The Kerala unit of the Janata Dal (Secular) is a part of the Communist Party of India (Marxist) led Left Democratic Front and has opposed the national leadership's alliance with the Bharatiya Janata Party on ideological grounds such as secularism and socialism. In December 2025, The Indian Socialist Janata Dal was registered with 100 founding members in Palakkad. The ISJD has laid claim for the wheel symbol as its electoral symbol. The symbol has been frozen for years by the Election Commission of India after successive Janata parties laid claim to it.

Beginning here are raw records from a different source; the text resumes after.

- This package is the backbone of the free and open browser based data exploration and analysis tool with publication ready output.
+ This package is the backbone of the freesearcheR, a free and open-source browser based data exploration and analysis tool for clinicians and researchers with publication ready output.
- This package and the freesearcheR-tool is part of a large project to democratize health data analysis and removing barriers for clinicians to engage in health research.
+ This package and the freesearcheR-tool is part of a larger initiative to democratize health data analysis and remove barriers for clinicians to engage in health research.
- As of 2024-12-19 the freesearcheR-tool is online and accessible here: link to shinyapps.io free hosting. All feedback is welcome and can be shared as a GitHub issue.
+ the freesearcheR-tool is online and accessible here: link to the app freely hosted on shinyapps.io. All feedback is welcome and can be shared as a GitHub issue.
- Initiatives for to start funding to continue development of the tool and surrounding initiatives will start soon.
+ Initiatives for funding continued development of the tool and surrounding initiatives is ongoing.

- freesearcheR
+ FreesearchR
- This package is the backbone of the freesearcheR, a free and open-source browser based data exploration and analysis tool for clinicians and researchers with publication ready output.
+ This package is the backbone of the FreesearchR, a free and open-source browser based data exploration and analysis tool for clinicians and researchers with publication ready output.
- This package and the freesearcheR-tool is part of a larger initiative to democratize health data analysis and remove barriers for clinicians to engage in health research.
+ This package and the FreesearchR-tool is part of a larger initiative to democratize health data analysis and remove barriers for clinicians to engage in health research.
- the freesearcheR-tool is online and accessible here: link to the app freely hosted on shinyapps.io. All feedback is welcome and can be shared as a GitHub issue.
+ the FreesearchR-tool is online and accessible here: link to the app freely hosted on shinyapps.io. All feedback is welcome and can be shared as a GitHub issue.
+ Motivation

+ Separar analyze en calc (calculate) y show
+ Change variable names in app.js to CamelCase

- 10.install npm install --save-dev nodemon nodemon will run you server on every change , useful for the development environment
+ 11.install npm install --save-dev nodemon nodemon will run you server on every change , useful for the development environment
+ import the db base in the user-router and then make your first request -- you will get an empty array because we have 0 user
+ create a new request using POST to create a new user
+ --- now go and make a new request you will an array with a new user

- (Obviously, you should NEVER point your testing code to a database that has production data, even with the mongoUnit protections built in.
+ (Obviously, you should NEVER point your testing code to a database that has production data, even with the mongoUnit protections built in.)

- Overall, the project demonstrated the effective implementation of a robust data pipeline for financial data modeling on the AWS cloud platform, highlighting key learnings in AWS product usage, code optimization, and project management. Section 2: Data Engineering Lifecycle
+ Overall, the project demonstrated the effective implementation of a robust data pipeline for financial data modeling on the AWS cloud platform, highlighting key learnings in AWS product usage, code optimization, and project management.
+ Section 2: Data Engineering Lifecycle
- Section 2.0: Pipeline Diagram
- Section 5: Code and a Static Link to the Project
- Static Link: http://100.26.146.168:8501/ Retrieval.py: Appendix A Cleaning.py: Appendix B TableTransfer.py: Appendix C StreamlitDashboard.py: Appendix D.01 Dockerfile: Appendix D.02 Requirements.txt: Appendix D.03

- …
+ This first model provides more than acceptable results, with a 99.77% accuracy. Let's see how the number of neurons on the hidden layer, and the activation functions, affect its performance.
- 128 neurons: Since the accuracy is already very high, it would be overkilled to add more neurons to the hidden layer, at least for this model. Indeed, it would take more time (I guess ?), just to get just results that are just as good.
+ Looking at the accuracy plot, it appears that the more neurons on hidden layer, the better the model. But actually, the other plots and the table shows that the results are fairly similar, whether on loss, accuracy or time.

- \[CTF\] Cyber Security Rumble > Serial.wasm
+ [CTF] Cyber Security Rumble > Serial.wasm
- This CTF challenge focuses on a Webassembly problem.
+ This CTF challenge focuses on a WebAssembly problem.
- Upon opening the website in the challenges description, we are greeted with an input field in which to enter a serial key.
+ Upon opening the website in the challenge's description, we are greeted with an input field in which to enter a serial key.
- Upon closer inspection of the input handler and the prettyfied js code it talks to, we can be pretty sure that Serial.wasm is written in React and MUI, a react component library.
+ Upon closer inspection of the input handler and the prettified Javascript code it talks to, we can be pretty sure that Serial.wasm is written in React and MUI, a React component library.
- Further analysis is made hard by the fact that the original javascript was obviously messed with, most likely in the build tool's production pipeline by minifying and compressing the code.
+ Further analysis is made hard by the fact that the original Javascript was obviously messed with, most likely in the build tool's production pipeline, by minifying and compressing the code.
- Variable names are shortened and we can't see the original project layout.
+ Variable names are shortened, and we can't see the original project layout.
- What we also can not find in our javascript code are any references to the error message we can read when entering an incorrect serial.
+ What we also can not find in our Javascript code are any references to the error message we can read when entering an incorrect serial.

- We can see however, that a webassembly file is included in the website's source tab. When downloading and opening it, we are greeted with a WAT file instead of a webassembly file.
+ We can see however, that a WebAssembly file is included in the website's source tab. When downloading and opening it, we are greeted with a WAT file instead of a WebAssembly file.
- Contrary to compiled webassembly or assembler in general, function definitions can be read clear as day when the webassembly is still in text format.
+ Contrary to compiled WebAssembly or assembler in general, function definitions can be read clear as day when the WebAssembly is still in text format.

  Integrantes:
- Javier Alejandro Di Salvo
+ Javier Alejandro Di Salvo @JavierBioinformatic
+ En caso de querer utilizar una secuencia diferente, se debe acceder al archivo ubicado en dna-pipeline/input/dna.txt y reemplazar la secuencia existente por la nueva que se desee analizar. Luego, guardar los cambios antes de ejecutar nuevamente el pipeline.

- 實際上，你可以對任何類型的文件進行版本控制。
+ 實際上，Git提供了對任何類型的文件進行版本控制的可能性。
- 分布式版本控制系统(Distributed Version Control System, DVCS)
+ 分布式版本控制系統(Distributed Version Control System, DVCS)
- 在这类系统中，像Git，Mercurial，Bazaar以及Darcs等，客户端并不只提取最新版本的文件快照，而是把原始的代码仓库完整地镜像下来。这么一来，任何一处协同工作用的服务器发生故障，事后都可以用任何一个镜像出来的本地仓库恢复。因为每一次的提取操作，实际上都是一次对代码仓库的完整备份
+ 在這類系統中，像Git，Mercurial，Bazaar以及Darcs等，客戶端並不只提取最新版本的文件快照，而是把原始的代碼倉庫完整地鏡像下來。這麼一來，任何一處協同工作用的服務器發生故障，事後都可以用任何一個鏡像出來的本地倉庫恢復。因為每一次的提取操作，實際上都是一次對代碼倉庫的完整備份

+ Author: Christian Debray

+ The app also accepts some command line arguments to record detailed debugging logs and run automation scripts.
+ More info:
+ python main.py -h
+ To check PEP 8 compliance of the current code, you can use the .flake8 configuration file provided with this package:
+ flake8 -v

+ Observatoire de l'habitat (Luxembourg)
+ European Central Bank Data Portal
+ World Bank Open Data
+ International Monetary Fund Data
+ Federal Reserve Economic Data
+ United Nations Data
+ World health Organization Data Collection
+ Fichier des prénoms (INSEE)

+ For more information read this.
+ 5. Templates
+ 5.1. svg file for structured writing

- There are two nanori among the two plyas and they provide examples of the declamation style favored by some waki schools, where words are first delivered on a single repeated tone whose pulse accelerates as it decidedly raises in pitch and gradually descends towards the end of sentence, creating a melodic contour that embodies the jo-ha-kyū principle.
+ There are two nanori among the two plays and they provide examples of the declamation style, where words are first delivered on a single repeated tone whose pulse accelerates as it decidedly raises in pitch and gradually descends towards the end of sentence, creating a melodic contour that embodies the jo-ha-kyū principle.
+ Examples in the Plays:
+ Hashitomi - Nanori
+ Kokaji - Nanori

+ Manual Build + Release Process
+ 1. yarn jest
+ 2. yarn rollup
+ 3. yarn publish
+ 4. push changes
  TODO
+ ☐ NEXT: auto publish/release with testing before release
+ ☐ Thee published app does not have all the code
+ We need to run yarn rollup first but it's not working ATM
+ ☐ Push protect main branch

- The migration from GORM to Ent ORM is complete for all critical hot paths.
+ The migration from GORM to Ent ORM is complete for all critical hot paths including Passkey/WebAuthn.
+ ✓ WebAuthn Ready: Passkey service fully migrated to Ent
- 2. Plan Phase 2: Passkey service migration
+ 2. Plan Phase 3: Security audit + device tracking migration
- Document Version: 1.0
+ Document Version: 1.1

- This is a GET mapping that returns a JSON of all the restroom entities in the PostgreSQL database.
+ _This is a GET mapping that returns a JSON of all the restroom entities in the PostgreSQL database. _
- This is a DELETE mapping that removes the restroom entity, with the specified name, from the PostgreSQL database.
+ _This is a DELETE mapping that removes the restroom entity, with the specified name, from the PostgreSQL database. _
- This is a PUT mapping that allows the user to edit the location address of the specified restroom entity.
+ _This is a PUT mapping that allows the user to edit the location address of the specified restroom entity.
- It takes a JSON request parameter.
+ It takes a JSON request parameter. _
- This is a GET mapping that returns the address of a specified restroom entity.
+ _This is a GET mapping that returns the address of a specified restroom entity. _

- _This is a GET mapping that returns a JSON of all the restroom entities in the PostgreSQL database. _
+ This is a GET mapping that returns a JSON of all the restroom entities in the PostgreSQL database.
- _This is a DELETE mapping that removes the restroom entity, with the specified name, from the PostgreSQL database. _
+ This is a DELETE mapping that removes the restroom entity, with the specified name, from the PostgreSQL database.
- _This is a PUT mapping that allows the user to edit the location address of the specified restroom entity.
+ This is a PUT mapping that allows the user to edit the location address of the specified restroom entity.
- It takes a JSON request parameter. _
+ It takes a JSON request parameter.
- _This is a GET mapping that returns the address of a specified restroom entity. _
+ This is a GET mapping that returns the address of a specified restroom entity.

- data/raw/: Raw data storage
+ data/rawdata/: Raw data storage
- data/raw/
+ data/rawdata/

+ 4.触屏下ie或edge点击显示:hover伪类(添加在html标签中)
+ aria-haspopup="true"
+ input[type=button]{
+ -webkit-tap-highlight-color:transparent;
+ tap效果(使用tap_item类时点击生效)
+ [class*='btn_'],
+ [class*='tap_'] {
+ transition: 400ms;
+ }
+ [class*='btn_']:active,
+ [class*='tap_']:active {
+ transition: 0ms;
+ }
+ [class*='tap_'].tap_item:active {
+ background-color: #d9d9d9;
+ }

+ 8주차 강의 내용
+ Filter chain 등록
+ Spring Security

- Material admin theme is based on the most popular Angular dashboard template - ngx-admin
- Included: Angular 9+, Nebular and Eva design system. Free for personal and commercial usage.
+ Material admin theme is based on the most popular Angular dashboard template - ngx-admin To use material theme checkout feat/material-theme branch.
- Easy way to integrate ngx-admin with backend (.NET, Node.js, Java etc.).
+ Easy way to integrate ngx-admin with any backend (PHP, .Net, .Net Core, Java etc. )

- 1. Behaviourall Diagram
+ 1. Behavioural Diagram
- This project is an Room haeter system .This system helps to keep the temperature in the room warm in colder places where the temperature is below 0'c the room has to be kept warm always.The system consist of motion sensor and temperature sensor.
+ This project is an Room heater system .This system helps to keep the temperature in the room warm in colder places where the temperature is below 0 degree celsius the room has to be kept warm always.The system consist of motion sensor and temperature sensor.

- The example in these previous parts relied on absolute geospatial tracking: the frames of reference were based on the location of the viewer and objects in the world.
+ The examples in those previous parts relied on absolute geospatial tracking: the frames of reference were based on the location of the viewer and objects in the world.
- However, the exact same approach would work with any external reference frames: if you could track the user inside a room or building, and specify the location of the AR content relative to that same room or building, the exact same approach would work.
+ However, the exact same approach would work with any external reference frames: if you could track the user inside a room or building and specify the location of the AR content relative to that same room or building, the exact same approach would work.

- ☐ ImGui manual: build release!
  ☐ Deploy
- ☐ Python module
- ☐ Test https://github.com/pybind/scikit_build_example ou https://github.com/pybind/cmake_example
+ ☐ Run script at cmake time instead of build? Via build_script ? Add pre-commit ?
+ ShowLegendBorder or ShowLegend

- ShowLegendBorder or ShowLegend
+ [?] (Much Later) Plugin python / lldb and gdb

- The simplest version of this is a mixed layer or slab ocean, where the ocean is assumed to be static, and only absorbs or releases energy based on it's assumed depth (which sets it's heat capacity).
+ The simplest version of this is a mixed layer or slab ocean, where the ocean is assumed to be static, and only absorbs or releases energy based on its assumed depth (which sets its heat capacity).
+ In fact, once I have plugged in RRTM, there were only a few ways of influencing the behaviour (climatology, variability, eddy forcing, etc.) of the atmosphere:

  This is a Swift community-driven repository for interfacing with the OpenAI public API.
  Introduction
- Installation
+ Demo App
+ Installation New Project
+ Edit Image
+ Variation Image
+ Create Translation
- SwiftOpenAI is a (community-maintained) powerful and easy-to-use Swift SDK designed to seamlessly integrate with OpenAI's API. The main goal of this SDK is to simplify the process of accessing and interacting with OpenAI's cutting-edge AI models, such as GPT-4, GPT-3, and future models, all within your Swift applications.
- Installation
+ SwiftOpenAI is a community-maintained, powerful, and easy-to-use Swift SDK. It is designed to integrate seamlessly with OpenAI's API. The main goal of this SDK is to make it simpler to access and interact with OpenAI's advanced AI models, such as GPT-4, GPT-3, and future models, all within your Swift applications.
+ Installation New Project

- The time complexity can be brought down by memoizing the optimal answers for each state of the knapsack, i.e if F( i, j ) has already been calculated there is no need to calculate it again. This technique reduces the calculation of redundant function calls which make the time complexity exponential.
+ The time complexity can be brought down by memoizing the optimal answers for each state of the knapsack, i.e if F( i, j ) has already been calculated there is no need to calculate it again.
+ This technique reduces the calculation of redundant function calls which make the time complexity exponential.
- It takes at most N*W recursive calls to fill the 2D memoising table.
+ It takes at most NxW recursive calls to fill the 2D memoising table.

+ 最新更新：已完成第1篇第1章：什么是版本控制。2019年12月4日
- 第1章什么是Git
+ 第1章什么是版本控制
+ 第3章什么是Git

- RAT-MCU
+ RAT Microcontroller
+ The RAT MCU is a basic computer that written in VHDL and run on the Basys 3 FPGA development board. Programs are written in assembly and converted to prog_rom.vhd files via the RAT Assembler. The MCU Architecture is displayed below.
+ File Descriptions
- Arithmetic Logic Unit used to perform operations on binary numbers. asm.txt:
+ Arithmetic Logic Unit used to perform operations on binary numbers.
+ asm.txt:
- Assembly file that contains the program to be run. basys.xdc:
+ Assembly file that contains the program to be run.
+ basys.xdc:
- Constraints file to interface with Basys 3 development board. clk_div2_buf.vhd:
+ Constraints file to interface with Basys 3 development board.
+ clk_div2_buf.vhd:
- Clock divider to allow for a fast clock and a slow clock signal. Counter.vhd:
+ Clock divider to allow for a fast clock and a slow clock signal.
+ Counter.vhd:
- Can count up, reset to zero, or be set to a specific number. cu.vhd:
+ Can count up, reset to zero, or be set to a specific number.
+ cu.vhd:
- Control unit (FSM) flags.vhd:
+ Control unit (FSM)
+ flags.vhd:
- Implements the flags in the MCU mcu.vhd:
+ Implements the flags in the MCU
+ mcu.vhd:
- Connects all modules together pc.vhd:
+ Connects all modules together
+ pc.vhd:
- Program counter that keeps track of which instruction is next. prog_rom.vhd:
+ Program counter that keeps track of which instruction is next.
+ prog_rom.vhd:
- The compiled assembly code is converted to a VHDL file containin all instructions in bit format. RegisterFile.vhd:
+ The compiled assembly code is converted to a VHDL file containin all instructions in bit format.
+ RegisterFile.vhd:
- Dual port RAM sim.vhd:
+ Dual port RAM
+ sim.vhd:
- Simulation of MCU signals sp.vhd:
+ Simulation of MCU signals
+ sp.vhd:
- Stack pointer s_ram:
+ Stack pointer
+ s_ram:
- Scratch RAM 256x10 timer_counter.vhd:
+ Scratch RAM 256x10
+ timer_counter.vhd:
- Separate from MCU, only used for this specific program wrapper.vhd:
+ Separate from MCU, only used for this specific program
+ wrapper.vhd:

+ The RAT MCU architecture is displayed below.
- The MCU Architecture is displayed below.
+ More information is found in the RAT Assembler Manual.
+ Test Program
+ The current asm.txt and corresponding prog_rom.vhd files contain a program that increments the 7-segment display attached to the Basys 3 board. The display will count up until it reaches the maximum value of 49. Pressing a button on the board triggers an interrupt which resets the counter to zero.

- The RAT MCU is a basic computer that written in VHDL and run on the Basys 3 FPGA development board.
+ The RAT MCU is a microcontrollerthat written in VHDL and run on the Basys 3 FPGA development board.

The official merger of the Kerala unit of the Janata Dal Secular to the Indian Socialist Janata Dal was declared on January 17, 2026, in Kochi.

== Ideology ==
The ISJD follows democratic socialism and secularism and emphasizes on decentralized power, social justice, and uplifting the marginalized communities. They are inspired by the ideals of Ram Manohar Lohia and Dr. B. R. Ambedkar and aims to maintain its LDF alliance and identity against BJP alignment.

== Electoral History ==

=== Kerala Legislative Assembly ===

| Election Year | Alliance | Seats Contested | Seats Won | Total votes | Percentage of Votes | ± Vote |
|---|---|---|---|---|---|---|
| 2026 | LDF | 1 | 0 | 58,815 | 0.27 | New entry |

== Prominent leaders ==

- Mathew T. Thomas – (Founder), Former Minister for Water Resources (2016-2018) , Minister for Transport (2009-2012) in Government of Kerala; Former MLA of Thiruvalla

- K. Krishnankutty – Former Minister for Electricity (2021-2026), Minister for Water Resources (2018-2021) in Government of Kerala; Former MLA of Chittur.